Hiçbir toplumda, toplumun bütünü öne çıkmaz. Hangi düşüncede olursa olsun. Hangi ideolojide olursa olsun. Hangi dinde olursa olsun. Öne çıkanların kafalarındaki düşünceler, hayatlarındaki uygulamalar, geride kalanlar için büyük umut, büyük hayaller olarak kalacaktır. Bugün Müslümanların önde gidenleri de, geride kalanları da, hiçbir zaman bir Ömer, bir Ebubekir, bir Ali olamayacakları bilincindedirler. Öne çıkan sahabelerin hayatlarına indirgediği İslam, onlar gibi olamayacağına idrak edenlerin yaşamında hiç bir zaman olmayacaktır. Zira onların yaşamlarını hayatlarına sokmama düşüncesini kendileri koymuştur. Onların düşüncelerindeki olamayız kilidi, Allah ile, ayetler ile, resul ile, öne çıkan Müslümanlar ile aralarındaki en büyük engeldir.

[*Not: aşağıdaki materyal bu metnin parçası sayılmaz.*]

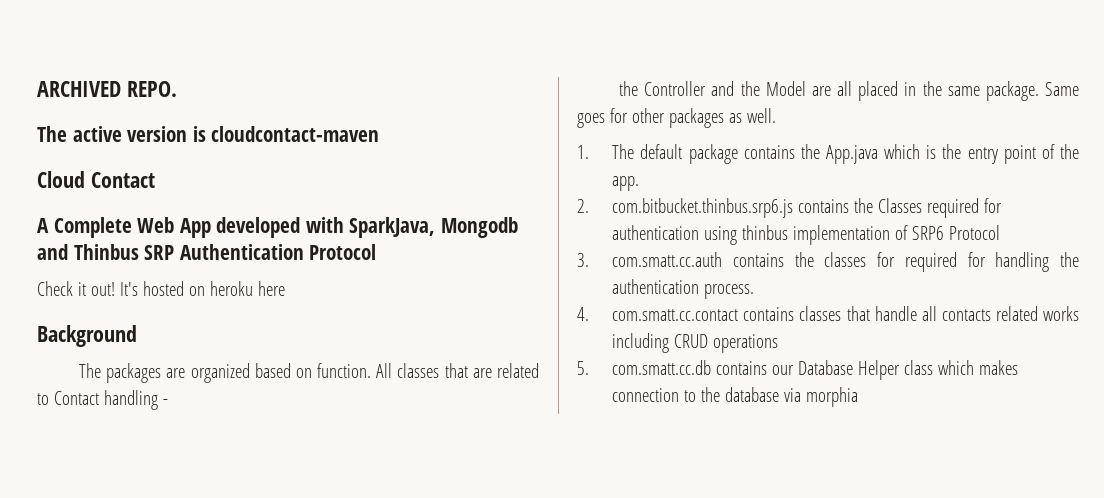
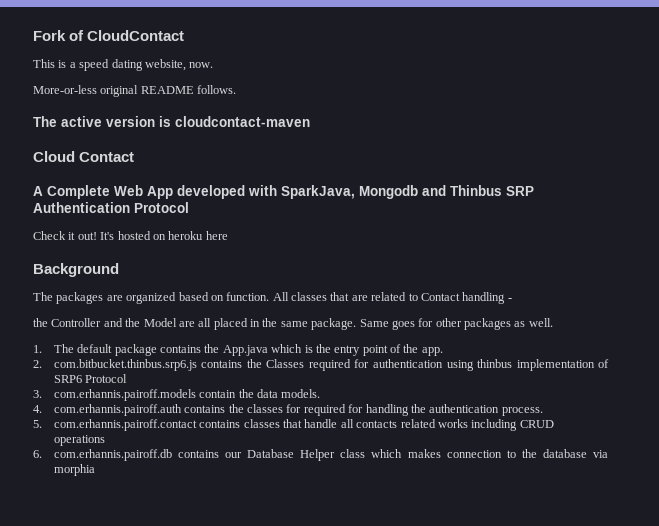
[37,81,177,97] ARCHIVED REPO. -> [33,30,185,41] [33,59,214,71] [33,85,237,97] Fork of CloudContact // This is a speed dating website, now. // More-or-less original README follows.
[612,252,723,267] com.smatt.cc.auth -> [53,389,321,401] [33,404,182,416] com.erhannis.pairoff.models contain the data models. // 4. com.erhannis.pairoff.auth
[577,307,739,321] 4. com.smatt.cc.contact -> [33,419,197,431] 5. com.erhannis.pairoff.contact
[577,360,712,375] 5. com.smatt.cc.db -> [33,449,172,461] 6. com.erhannis.pairoff.db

Çıkar çevreleri sahabeleri öne çıkararak, Allah’ın ayetlerini, resulün örnekliğini geri plana itmeye çalışmışlardır. Mezheplerin oluşumunda, tarikatların yapılanmasında öne çıkarılan sahabeler, aslında istismar edilenlerden ibarettir. Belki de bugün onlara dayanarak İslam algısına ulaşan insanların anlayamadıkları tek şey, kendilerine dayanak kıldıkları sahabeleri bile anlamamış olmalarıdır. Zira ayetlerin tanımladığı Müslümanlar, resulle birlikte yaşayan Müslümanlardır. Yani sahabelerdir. Kur’an onları bütün özleriyle anlatır. Onlar bazen korkuları yaşamış… Bazen yanılgıları yaşamış. Bazen büyük hatalar yapmış. Tövbeleriyle öne çıkmışlardır. Samimiyetleriyle, telaşlarıyla, heyecanlarıyla inandıkları İslam’ı yaşayan bu insanların bütün gayretleri, Allah’ın ayetlerini yeryüzünde yaşanır kılmaktır. Ali İmran, Nisa, Maide, Tövbe, Enfal surelerinde konularına göre bize aktarılan Müslümanların yaşadıkları hayat üzerine indirilen ayetler vardır. Sorguları, korkuları, tereddütleri, fütursuz hareketleri, aceleci davranışları, doğruları, yanılgıları ayetlerin konusudur. Onlar ütopik bir dini yaşamadılar. Onların anlayışında Allah’ın gönderdiği her ayet, yeryüzünde yaşanması gereken, bir bilgi, bir hükümdü. Sahabeler günümüzün Müslümanları gibi “ayranım ekşi değildir” diyenlerden değillerdi. Hatalarını anladıklarında, anında hatalarını itiraf eden… Allah’tan af dileyen. Müslümanlardan özür dileyen insanlardı. Soğuk, mesafeli ilişkiler yerine, sıcak, yakın ilişkiler kuruyorlardı. Bunlar bizim bildiklerimizdi. Bilmediğimiz bir yaşam, öne çıkmayan Müslümanların yaşamlarıydı. Bunlar toplumun %75’ini oluşturuyordu. Bugün gördüğümüz görmediğimiz… Bildiğimiz bilmediğimiz sahabeler adına bir yaşam hayal edip, Müslümanlık olarak tasarımda bulunduğumuzda iş çığırından çıkıyor. Ve bu durum işin özüne aykırı oluyor. Çünkü sahabeler hiçbir zaman birbirlerine göre İslam’ı algılamadılar. Onlar ayetlerden direkt olarak İslam’ı algıladılar. Anlamadıkları konuları resule götürdüler. Müslüman kardeşleriyle istişarelerde bulundular.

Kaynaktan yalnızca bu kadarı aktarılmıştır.